* [PROBLEM TO SOLVE]
Repeat exactly the lines of the entries below from the one with "[225,127,495,145] with a" through the one with "[156,177,291,200] game works", both ends included, and nothing else.

* [RAW DATA]

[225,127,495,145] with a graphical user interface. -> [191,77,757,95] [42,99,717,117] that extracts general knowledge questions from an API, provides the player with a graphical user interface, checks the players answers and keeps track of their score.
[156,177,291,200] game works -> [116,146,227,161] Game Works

...

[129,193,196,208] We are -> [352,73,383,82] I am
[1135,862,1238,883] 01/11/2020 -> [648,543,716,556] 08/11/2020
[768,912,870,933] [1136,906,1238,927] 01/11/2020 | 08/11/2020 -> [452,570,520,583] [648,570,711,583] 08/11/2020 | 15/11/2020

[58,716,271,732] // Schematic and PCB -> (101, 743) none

* [COMPLETED EXERCISE]
[225,127,495,145] with a graphical user interface. -> [191,77,757,95] [42,99,717,117] that extracts general knowledge questions from an API, provides the player with a graphical user interface, checks the players answers and keeps track of their score.
[156,177,291,200] game works -> [116,146,227,161] Game Works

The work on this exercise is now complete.